POST filebeat-6.0.0-2018.12.17/_shrink/filebeatnew-6.0.0-2018.12.17
{
"settings": {
"index.number_of_replicas": 1,
"index.number_of_shards": 1,
"index.codec": "best_compression"
},
"aliases": {
"my_search_indices": {}
}
}

i get the following error,

"type": "illegal_state_exception",
"reason": "index filebeat-6.0.0-2018.12.17 must have all shards allocated on the same node to shrink index"

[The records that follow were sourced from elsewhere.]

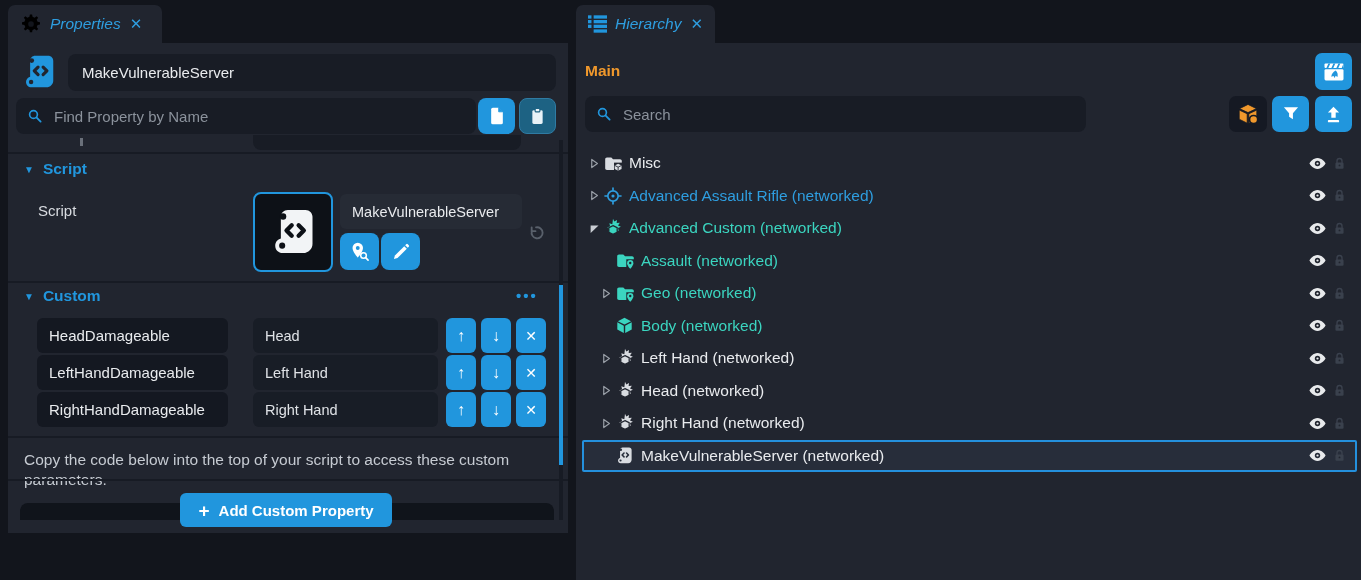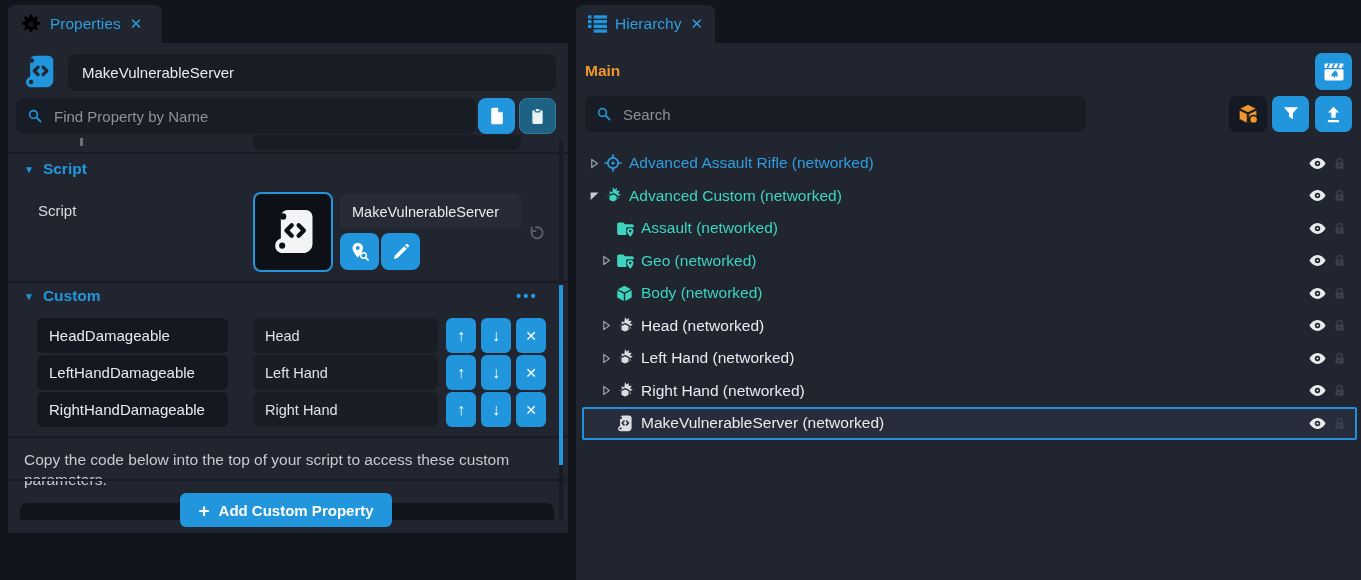"Properties" .tab-label { font-style: none -> italic }
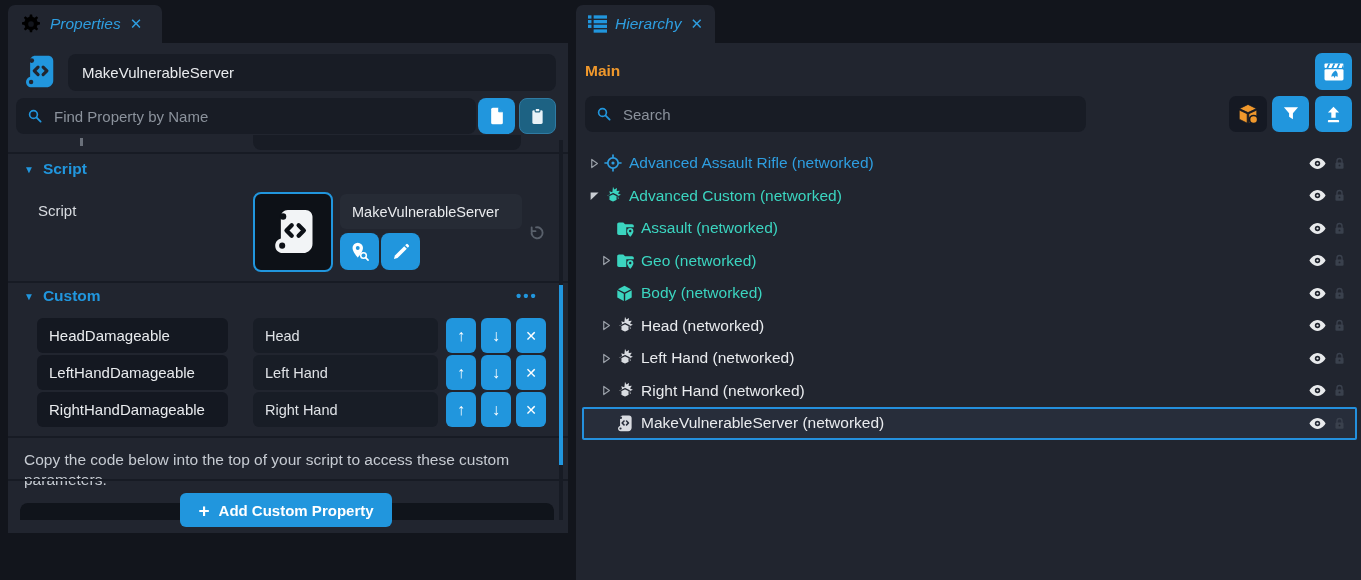"Misc" div.tree-row { html: none -> <div> <span> <svg> <use></use> </svg> </span> <span> <svg> <use></use> </svg> </span> <span>Misc</span> <span> <svg> <use></use> </svg> </span> <span> <svg> <use></use> </svg> </span> </div> }
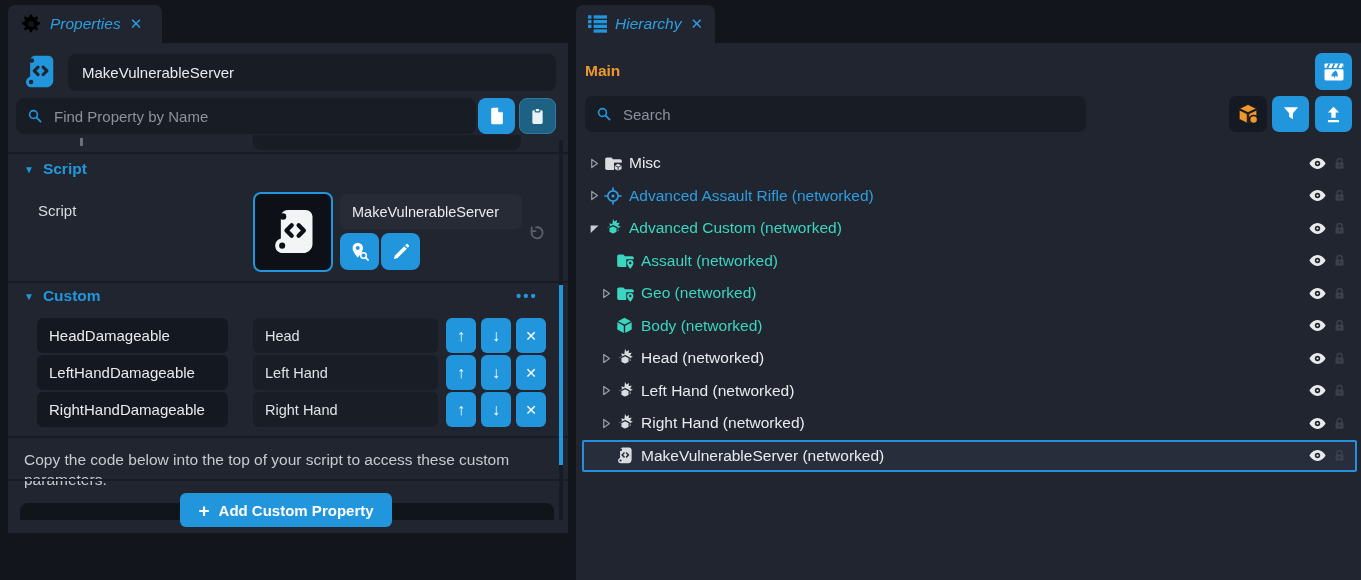"Head (networked)" div.tree-row { order: before "Left Hand (networked)" -> after "Left Hand (networked)" }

when i do a cluster health nothing get reallocated so I'm confused as to why the shards are not getting shifted around for the shrink api to work correctly. I have a 3 node cluster were two of them are master and the other one is a data node, 5 shards and 1 replica is what the current shards are set to and I'm trying to take it down to 1 primary and 1 replica.

thanks

The ack you receive from this step indicates that the cluster has accepted the settings update, not that it has finished relocating all the shards onto the one node. You need to wait for that to happen too, perhaps using the wait_for_no_relocating_shards option of the cluster health API.

Hey David,

I'm a bit confused here, after executing the first step i execute cluster health and no shards are getting reallocated at all so i dont think its moving them around for the second command to work properly at all.

in order to verify nothing is getting moved around i also went to the monitoring page in kibana and look at the shard legend page for that particular index and I still see all shards on the same nodes as they were before the execution of the command.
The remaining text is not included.